◆ **Information**

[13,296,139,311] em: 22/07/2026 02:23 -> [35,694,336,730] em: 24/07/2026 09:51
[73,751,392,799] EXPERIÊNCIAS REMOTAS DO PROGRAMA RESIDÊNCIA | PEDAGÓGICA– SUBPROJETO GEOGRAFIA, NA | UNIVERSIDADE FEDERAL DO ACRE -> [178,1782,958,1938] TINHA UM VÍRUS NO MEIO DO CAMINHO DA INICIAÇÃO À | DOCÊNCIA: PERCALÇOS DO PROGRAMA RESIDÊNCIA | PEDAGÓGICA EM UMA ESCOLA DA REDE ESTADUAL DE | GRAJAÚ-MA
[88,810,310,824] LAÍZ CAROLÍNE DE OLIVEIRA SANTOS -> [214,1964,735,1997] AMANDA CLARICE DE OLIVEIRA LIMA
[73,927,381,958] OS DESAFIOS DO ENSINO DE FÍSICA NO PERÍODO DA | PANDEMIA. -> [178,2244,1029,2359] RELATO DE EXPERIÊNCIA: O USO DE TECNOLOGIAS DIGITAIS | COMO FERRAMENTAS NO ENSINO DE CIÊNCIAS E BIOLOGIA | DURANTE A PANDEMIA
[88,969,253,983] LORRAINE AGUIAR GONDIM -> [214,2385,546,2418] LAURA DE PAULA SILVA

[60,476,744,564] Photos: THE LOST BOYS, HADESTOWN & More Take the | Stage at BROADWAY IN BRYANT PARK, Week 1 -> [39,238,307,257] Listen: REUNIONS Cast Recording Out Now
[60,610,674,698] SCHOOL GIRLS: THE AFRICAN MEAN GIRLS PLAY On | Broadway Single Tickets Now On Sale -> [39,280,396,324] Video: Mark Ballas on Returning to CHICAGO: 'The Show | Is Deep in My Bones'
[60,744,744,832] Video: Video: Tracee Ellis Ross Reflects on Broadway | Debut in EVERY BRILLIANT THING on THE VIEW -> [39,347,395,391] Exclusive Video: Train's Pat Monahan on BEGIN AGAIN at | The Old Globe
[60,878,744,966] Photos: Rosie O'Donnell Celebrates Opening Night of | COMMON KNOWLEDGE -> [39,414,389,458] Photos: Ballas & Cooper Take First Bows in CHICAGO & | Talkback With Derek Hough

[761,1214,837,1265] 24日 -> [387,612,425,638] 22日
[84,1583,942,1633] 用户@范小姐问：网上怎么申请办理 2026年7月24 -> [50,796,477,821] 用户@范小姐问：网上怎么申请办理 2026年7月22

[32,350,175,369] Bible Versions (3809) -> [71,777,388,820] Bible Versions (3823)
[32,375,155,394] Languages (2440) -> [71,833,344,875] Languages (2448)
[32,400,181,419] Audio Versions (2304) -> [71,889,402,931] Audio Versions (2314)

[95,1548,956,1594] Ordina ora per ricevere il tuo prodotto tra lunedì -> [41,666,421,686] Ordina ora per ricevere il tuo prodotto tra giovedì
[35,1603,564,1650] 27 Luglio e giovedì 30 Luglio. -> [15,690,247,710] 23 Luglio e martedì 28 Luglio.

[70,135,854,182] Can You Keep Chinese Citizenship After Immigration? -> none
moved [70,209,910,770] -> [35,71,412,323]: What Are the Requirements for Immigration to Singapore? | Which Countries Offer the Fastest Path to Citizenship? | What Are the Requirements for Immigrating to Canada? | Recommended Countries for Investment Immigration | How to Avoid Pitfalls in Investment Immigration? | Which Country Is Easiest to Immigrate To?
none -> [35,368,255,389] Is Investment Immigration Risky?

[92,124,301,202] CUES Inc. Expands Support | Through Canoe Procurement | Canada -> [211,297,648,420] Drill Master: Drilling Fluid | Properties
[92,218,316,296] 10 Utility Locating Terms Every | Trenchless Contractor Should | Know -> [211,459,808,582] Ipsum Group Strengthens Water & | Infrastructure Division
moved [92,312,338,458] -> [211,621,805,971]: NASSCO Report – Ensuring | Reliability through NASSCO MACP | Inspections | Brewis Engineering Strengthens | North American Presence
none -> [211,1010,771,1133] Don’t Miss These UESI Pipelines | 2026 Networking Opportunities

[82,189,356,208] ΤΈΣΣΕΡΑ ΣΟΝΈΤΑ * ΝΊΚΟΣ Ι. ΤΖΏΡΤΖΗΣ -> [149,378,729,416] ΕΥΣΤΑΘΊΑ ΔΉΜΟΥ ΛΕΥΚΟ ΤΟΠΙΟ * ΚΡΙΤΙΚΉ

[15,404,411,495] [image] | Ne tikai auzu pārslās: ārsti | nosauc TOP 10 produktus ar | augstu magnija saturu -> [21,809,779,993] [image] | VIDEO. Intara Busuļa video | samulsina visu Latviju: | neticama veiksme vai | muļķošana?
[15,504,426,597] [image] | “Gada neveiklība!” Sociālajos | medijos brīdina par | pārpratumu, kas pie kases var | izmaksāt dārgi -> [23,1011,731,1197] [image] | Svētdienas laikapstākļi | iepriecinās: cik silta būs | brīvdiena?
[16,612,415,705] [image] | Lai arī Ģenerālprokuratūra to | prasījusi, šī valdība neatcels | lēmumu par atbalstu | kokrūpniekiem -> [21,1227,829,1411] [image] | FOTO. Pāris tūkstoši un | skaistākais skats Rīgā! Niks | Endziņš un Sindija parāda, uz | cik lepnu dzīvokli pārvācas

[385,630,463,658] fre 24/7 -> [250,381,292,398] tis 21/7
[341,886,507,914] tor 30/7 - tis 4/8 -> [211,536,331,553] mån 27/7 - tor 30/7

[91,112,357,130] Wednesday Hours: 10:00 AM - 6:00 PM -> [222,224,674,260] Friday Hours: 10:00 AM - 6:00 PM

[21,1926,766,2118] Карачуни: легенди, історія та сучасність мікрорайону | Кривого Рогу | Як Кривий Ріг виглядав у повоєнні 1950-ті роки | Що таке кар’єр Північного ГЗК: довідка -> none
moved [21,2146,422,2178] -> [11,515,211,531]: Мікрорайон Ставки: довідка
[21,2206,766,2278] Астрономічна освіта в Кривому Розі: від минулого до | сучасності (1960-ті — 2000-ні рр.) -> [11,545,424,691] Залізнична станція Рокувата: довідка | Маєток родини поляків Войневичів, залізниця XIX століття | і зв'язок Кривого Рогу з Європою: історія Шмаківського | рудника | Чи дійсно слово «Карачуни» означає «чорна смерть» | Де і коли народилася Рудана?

◆ **Instructions for the task**
Retype the material above in full, exactly.

◆ **Output**
[13,296,139,311] em: 22/07/2026 02:23 -> [35,694,336,730] em: 24/07/2026 09:51
[73,751,392,799] EXPERIÊNCIAS REMOTAS DO PROGRAMA RESIDÊNCIA | PEDAGÓGICA– SUBPROJETO GEOGRAFIA, NA | UNIVERSIDADE FEDERAL DO ACRE -> [178,1782,958,1938] TINHA UM VÍRUS NO MEIO DO CAMINHO DA INICIAÇÃO À | DOCÊNCIA: PERCALÇOS DO PROGRAMA RESIDÊNCIA | PEDAGÓGICA EM UMA ESCOLA DA REDE ESTADUAL DE | GRAJAÚ-MA
[88,810,310,824] LAÍZ CAROLÍNE DE OLIVEIRA SANTOS -> [214,1964,735,1997] AMANDA CLARICE DE OLIVEIRA LIMA
[73,927,381,958] OS DESAFIOS DO ENSINO DE FÍSICA NO PERÍODO DA | PANDEMIA. -> [178,2244,1029,2359] RELATO DE EXPERIÊNCIA: O USO DE TECNOLOGIAS DIGITAIS | COMO FERRAMENTAS NO ENSINO DE CIÊNCIAS E BIOLOGIA | DURANTE A PANDEMIA
[88,969,253,983] LORRAINE AGUIAR GONDIM -> [214,2385,546,2418] LAURA DE PAULA SILVA

[60,476,744,564] Photos: THE LOST BOYS, HADESTOWN & More Take the | Stage at BROADWAY IN BRYANT PARK, Week 1 -> [39,238,307,257] Listen: REUNIONS Cast Recording Out Now
[60,610,674,698] SCHOOL GIRLS: THE AFRICAN MEAN GIRLS PLAY On | Broadway Single Tickets Now On Sale -> [39,280,396,324] Video: Mark Ballas on Returning to CHICAGO: 'The Show | Is Deep in My Bones'
[60,744,744,832] Video: Video: Tracee Ellis Ross Reflects on Broadway | Debut in EVERY BRILLIANT THING on THE VIEW -> [39,347,395,391] Exclusive Video: Train's Pat Monahan on BEGIN AGAIN at | The Old Globe
[60,878,744,966] Photos: Rosie O'Donnell Celebrates Opening Night of | COMMON KNOWLEDGE -> [39,414,389,458] Photos: Ballas & Cooper Take First Bows in CHICAGO & | Talkback With Derek Hough

[761,1214,837,1265] 24日 -> [387,612,425,638] 22日
[84,1583,942,1633] 用户@范小姐问：网上怎么申请办理 2026年7月24 -> [50,796,477,821] 用户@范小姐问：网上怎么申请办理 2026年7月22

[32,350,175,369] Bible Versions (3809) -> [71,777,388,820] Bible Versions (3823)
[32,375,155,394] Languages (2440) -> [71,833,344,875] Languages (2448)
[32,400,181,419] Audio Versions (2304) -> [71,889,402,931] Audio Versions (2314)

[95,1548,956,1594] Ordina ora per ricevere il tuo prodotto tra lunedì -> [41,666,421,686] Ordina ora per ricevere il tuo prodotto tra giovedì
[35,1603,564,1650] 27 Luglio e giovedì 30 Luglio. -> [15,690,247,710] 23 Luglio e martedì 28 Luglio.

[70,135,854,182] Can You Keep Chinese Citizenship After Immigration? -> none
moved [70,209,910,770] -> [35,71,412,323]: What Are the Requirements for Immigration to Singapore? | Which Countries Offer the Fastest Path to Citizenship? | What Are the Requirements for Immigrating to Canada? | Recommended Countries for Investment Immigration | How to Avoid Pitfalls in Investment Immigration? | Which Country Is Easiest to Immigrate To?
none -> [35,368,255,389] Is Investment Immigration Risky?

[92,124,301,202] CUES Inc. Expands Support | Through Canoe Procurement | Canada -> [211,297,648,420] Drill Master: Drilling Fluid | Properties
[92,218,316,296] 10 Utility Locating Terms Every | Trenchless Contractor Should | Know -> [211,459,808,582] Ipsum Group Strengthens Water & | Infrastructure Division
moved [92,312,338,458] -> [211,621,805,971]: NASSCO Report – Ensuring | Reliability through NASSCO MACP | Inspections | Brewis Engineering Strengthens | North American Presence
none -> [211,1010,771,1133] Don’t Miss These UESI Pipelines | 2026 Networking Opportunities

[82,189,356,208] ΤΈΣΣΕΡΑ ΣΟΝΈΤΑ * ΝΊΚΟΣ Ι. ΤΖΏΡΤΖΗΣ -> [149,378,729,416] ΕΥΣΤΑΘΊΑ ΔΉΜΟΥ ΛΕΥΚΟ ΤΟΠΙΟ * ΚΡΙΤΙΚΉ

[15,404,411,495] [image] | Ne tikai auzu pārslās: ārsti | nosauc TOP 10 produktus ar | augstu magnija saturu -> [21,809,779,993] [image] | VIDEO. Intara Busuļa video | samulsina visu Latviju: | neticama veiksme vai | muļķošana?
[15,504,426,597] [image] | “Gada neveiklība!” Sociālajos | medijos brīdina par | pārpratumu, kas pie kases var | izmaksāt dārgi -> [23,1011,731,1197] [image] | Svētdienas laikapstākļi | iepriecinās: cik silta būs | brīvdiena?
[16,612,415,705] [image] | Lai arī Ģenerālprokuratūra to | prasījusi, šī valdība neatcels | lēmumu par atbalstu | kokrūpniekiem -> [21,1227,829,1411] [image] | FOTO. Pāris tūkstoši un | skaistākais skats Rīgā! Niks | Endziņš un Sindija parāda, uz | cik lepnu dzīvokli pārvācas

[385,630,463,658] fre 24/7 -> [250,381,292,398] tis 21/7
[341,886,507,914] tor 30/7 - tis 4/8 -> [211,536,331,553] mån 27/7 - tor 30/7

[91,112,357,130] Wednesday Hours: 10:00 AM - 6:00 PM -> [222,224,674,260] Friday Hours: 10:00 AM - 6:00 PM

[21,1926,766,2118] Карачуни: легенди, історія та сучасність мікрорайону | Кривого Рогу | Як Кривий Ріг виглядав у повоєнні 1950-ті роки | Що таке кар’єр Північного ГЗК: довідка -> none
moved [21,2146,422,2178] -> [11,515,211,531]: Мікрорайон Ставки: довідка
[21,2206,766,2278] Астрономічна освіта в Кривому Розі: від минулого до | сучасності (1960-ті — 2000-ні рр.) -> [11,545,424,691] Залізнична станція Рокувата: довідка | Маєток родини поляків Войневичів, залізниця XIX століття | і зв'язок Кривого Рогу з Європою: історія Шмаківського | рудника | Чи дійсно слово «Карачуни» означає «чорна смерть» | Де і коли народилася Рудана?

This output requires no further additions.